Un esempio concreto aiuta a chiarire il concetto. Un articolo su “migliori scarpe da trekking” scritto come una guida storica sull’evoluzione del calzaturiero non risponde a chi, digitando quella query, vuole un confronto pratico tra modelli attuali. Anche se il testo è scritto benissimo, l’intento non corrisponde, e Google tende a premiare chi risponde più direttamente al bisogno reale di chi cerca.

Come capire cosa non va

Il primo passo diagnostico è rileggere il contenuto con lo stesso sguardo critico con cui lo leggerebbe chi lo cerca su Google, chiedendosi se risponde davvero, nel modo più diretto possibile, a ciò che la query richiede. Spesso emergono premesse troppo lunghe prima di arrivare al punto, o una struttura che non riflette l’ordine logico con cui un lettore vorrebbe trovare le informazioni.

Il secondo passo consiste nell’analizzare il contenuto in relazione ai dati disponibili: se possiedi accesso a strumenti come Google Search Console, vale la pena controllare per quali query la pagina compare già, anche senza posizionarsi bene, perché rivelano l’intento che Google associa a quel contenuto.
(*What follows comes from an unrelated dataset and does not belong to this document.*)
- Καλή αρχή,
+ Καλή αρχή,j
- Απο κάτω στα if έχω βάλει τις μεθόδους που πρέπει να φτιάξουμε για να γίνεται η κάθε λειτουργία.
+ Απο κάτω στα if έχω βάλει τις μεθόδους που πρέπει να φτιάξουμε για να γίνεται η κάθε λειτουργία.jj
Se compare per query molto diverse da quella che avevi in mente scrivendolo, potrebbe indicare un problema di focus tematico.

Confrontare il contenuto con i competitor attuali

Il passaggio più importante, spesso saltato perché richiede tempo, è confrontare il proprio contenuto con quelli attualmente in prima pagina per la stessa keyword, non con quelli che occupavano quella posizione al momento della scrittura originale. La SERP cambia, e un confronto aggiornato rivela spesso argomenti che i competitor trattano oggi e che il tuo contenuto non copre.
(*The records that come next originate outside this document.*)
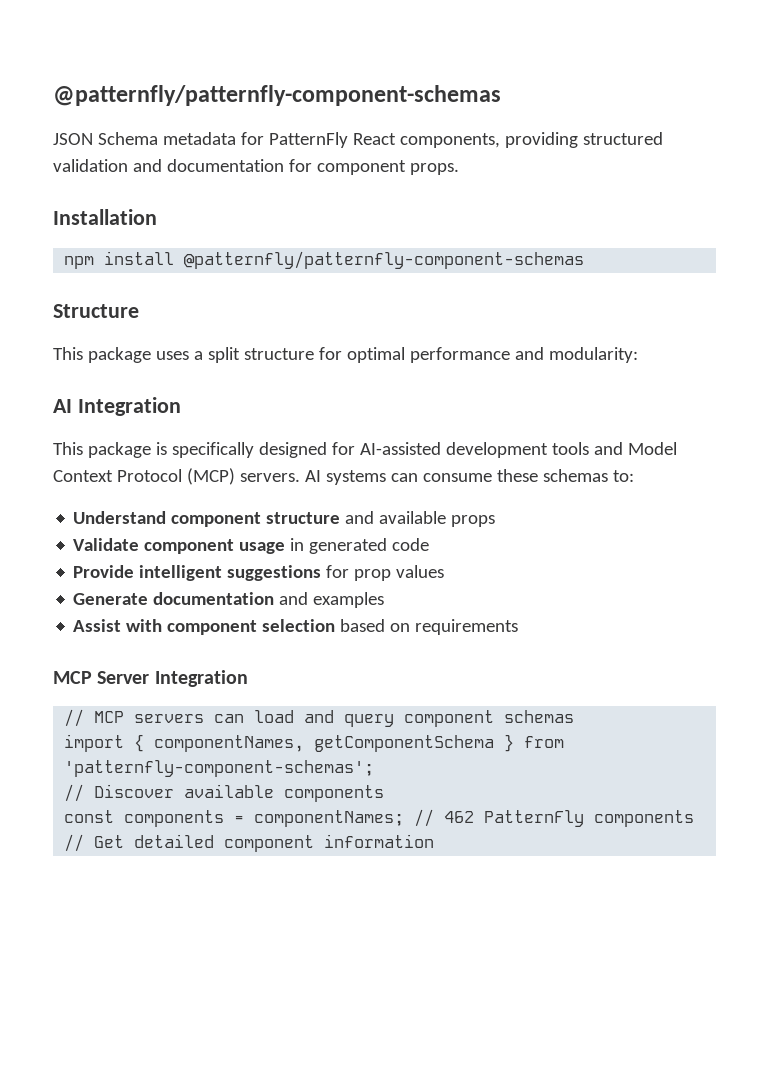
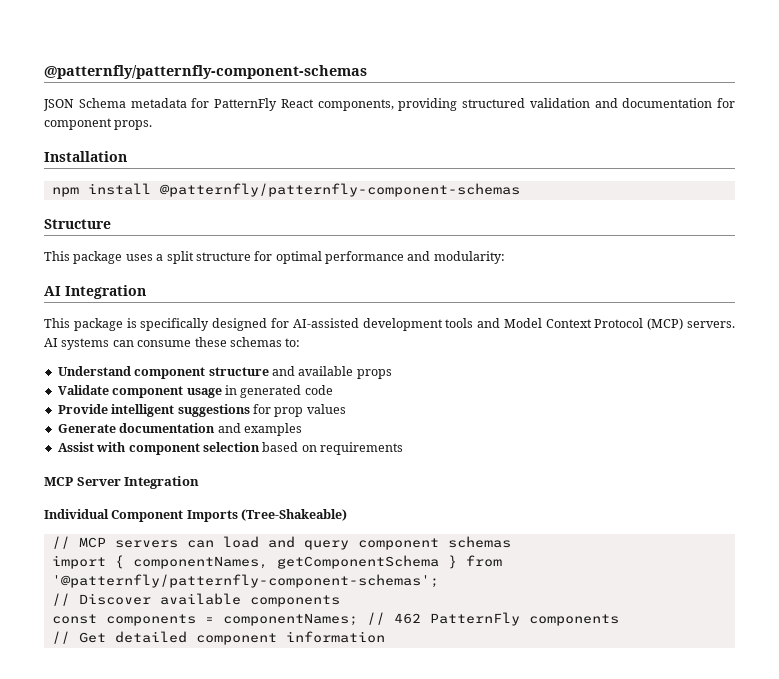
+ Individual Component Imports (Tree-Shakeable)
- import { componentNames, getComponentSchema } from 'patternfly-component-schemas';
+ import { componentNames, getComponentSchema } from '@patternfly/patternfly-component-schemas';

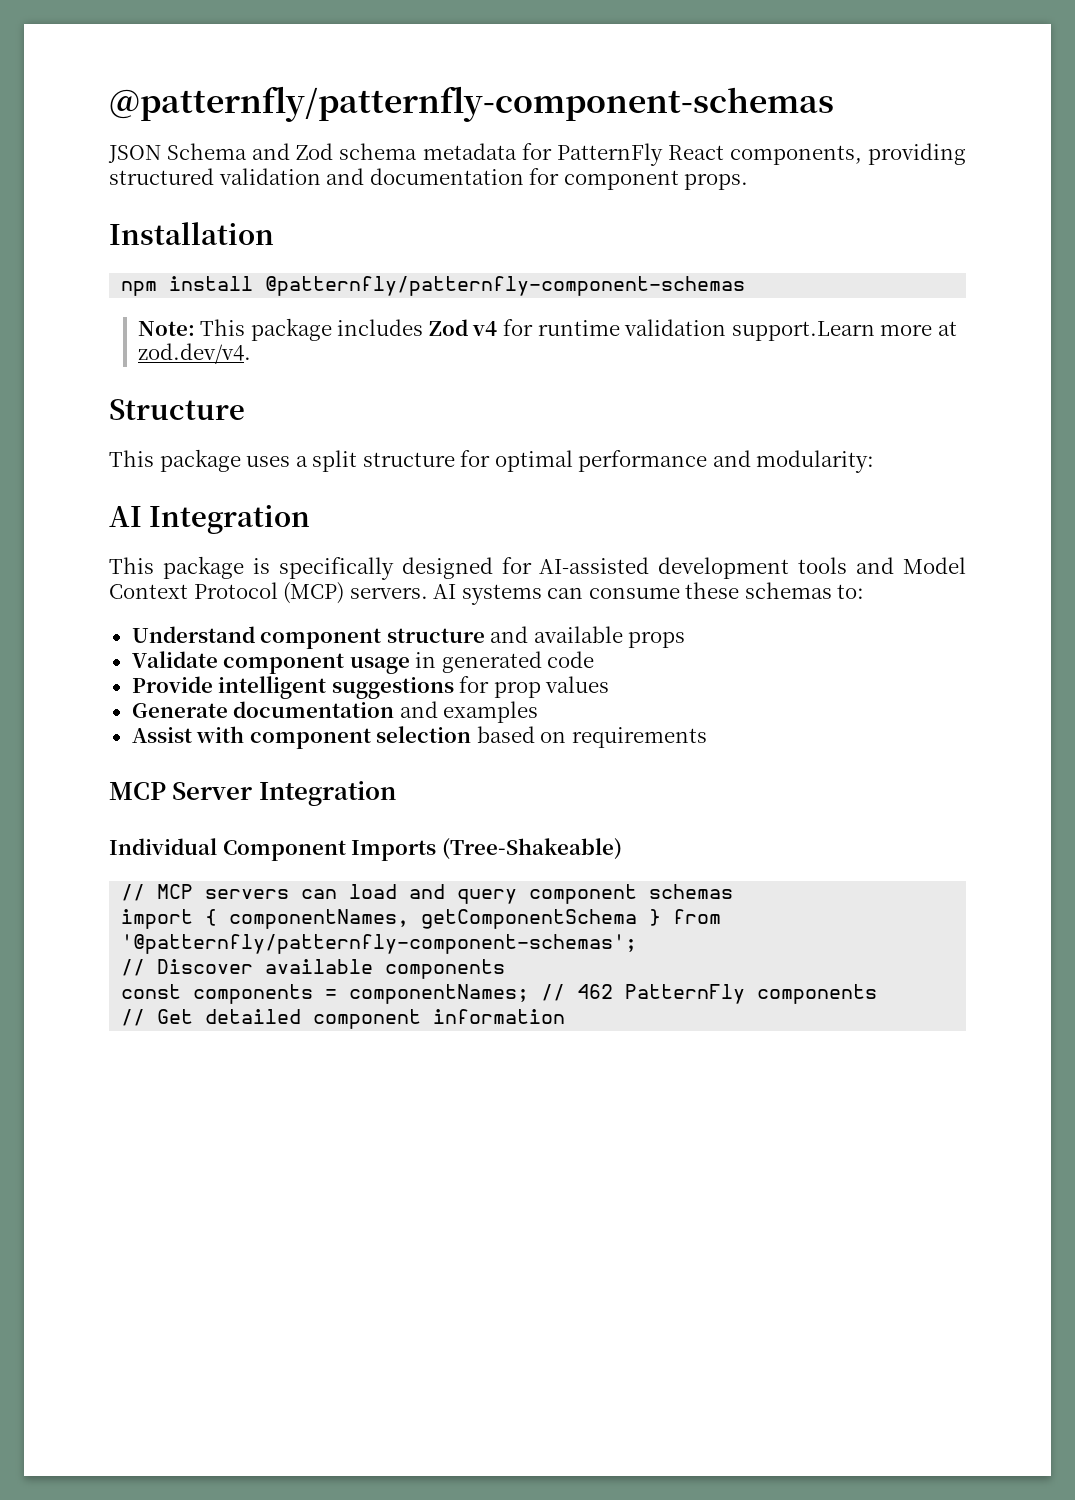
- JSON Schema metadata for PatternFly React components, providing structured validation and documentation for component props.
+ JSON Schema and Zod schema metadata for PatternFly React components, providing structured validation and documentation for component props.
+ Note: This package includes Zod v4 for runtime validation support.Learn more at zod.dev/v4.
Vale la pena guardare la struttura degli heading dei contenuti meglio posizionati, gli argomenti secondari che affrontano, e il livello di dettaglio con cui trattano ogni punto. Se un argomento compare in modo sistematico nei primi risultati e il tuo contenuto lo ignora, è quasi sempre la prima cosa da correggere.

Vale anche la pena osservare quanti competitor hanno pubblicato o aggiornato il proprio contenuto negli ultimi mesi. Se la maggior parte dei primi dieci risultati mostra date di aggiornamento recenti, è un segnale che Google privilegia, per quella query, contenuti mantenuti freschi nel tempo, non solo completi al momento della pubblicazione originaria.

Cosa aggiornare concretamente

Una volta individuati i punti deboli, l’intervento più efficace raramente consiste nel riscrivere tutto da zero. Meglio integrare le sezioni mancanti, ampliare i paragrafi troppo generici rispetto a quanto i competitor approfondiscono lo stesso punto, e rivedere la struttura degli heading se non riflette più in modo chiaro gli argomenti trattati.

Vale la pena controllare anche gli aspetti più tecnici: se le immagini hanno un testo alternativo descrittivo, se i link interni verso altre pagine del sito sono aggiornati e pertinenti, se il titolo e la meta description comunicano ancora in modo accurato il contenuto della pagina. Sono dettagli minori singolarmente, ma insieme contribuiscono a un giudizio complessivo di qualità.

Uno strumento come https://seoserp.it/ automatizza questo tipo di confronto, individuando in modo sistematico cosa manca rispetto ai competitor attuali e proponendo interventi mirati, mantenendo intatte le parti del contenuto che già funzionano bene.

Quanto aspettare dopo un aggiornamento

Dopo aver aggiornato un contenuto, i risultati non arrivano immediatamente. Google deve prima scansionare le modifiche, un processo che può richiedere da pochi giorni a qualche settimana a seconda della frequenza con cui il sito viene scansionato. Solo dopo questa fase l’algoritmo inizia a valutare il contenuto aggiornato attraverso il comportamento reale degli utenti, un processo che può richiedere ulteriori settimane prima di riflettersi in modo stabile sulle posizioni.

La pazienza, in questo caso, non è passività. Nel frattempo vale la pena monitorare le impressioni nella Search Console, un indicatore che spesso anticipa un miglioramento delle posizioni, segnalando che Google ha iniziato a considerare il contenuto rilevante per un numero crescente di query correlate.